The Future that would fill that God-hole of which the millennial podcaster spoke is an aspect of secularized providence and a species of pagan historicism. C.S. Lewis defined historicism as “the belief that human beings can discover the ‘inner meaning’ of the historical process” (Christian Reflections, 243). To assume that natural events and developments must happen a certain way is historicism. Lewis realized that historicists are claiming what amounts to a kind of inspiration for a revelation that the rest of us have not received. Why can’t we see what they can see, since they are smarter than we and we ought to accept their vision? Lewis warned that such a semi-religious belief “might lure us into the vulgarist of all vulgar errors, that of idolizing as the goddess of History what manlier ages belabored as the strumpet Fortune. That would sink us below the Christian, or even the Pagan level. The very Vikings and Stoics knew better” (245). Lewis’s personal experience taught him that contingency ought to be valued as much as false teleology or wishful, utopian thinking. He could never move away from either common sense or what tradition offers us in the way of wisdom.
Women and men who hate the past and are impatient with the present — and unwilling to accept the human lot — do tend to cut themselves off from the world’s great treasure-trove of wisdom, ideas, practical tools, and the human examples that can lead directly to healthy, organic change. God provides. In past and present, God acts, God speaks, God gives abundantly, and God blesses. God inhabits the present eternally; thus it is only in the present where reason and revelation combine to become the sustaining tradition upon which we can build a solid hope for human progress. Tradition thence becomes a resource upon which younger generations can draw as they correctly desire to fix problems in the commonwealth.

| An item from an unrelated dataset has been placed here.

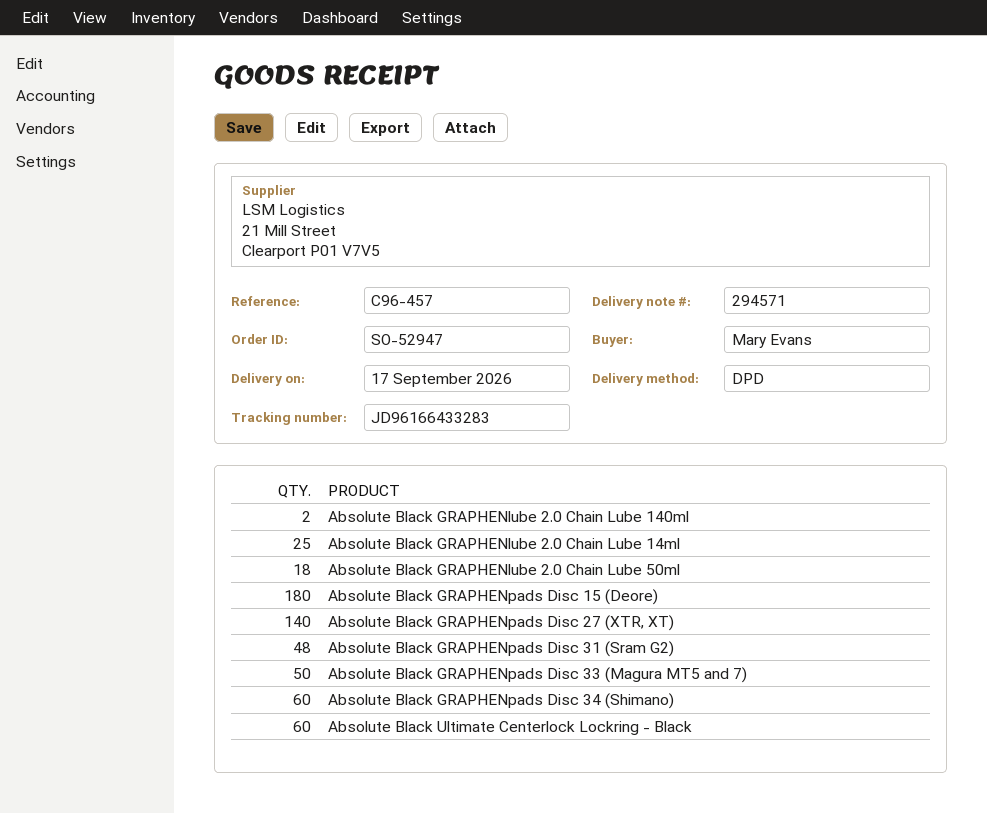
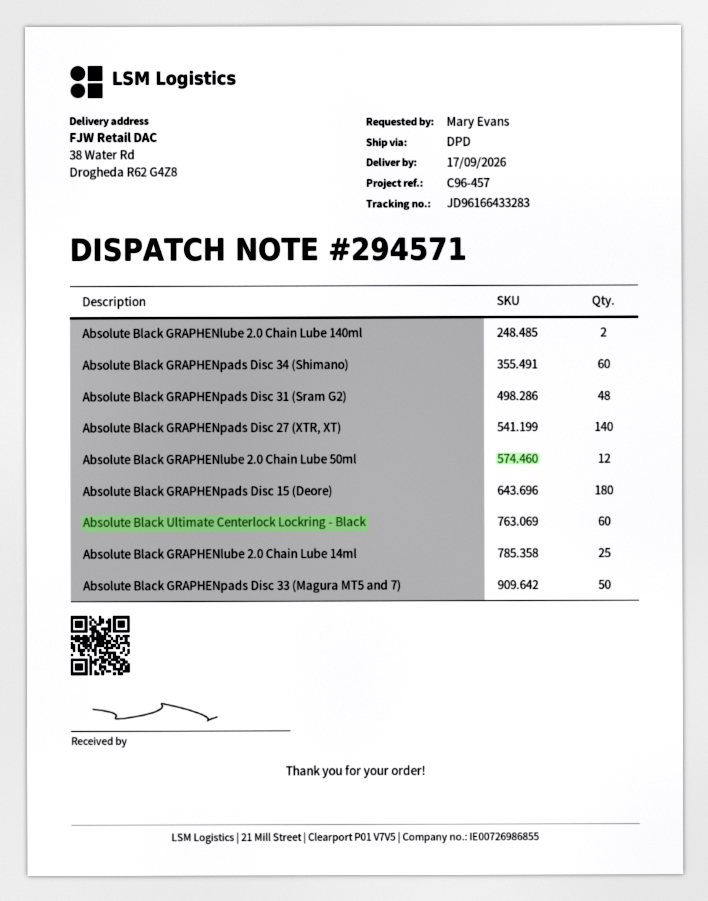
Absolute Black GRAPHENlube 2.0 Chain Lube 50ml: 18 -> 12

I shall enter the holy season of Advent fearing God but ignoring excitable chatterers with all the answers about what might or must come. I shall ask for God’s grace, that I may avoid nutty ideas pressed on me by post-Christian rationalists. When I solemnly sing “Come, Thou, long-expected Jesus,” I will have a good idea who I am expecting: The Savior and King who comes into the present, not from the future, but from eternity. As for that human abstraction called “the future,” I shall heed the good counsel of Austin, Aquinas, and Lewis and avoid such utopian concepts. From “no-place” comes nothing. From Some-place comes the God who is here and now.
Chip Prehn is a partner of Dudley & Prehn Educational Consultants. He is an Episcopal priest, an independent historian, and a writer. Prehn serves St. Mark’s Church, Coleman, Texas, as part-time vicar.
I wanted to remark on this comment from your article: “Citizens who do not go along with the new religion are declared enemies of “reason” and “science,” which are The Future’s right- and left-hand angels.” I share the podcaster’s critique, and I think it can be an especially disturbing experience for someone who values the secular to learn, at an age that suggests precocity, how out of sorts society has become with classical assumptions and behaviors. The conspiratorial element behind revolutionary ideology seems to be at play as people in my generation wonder, “How could prior generations have left us with this disarray?”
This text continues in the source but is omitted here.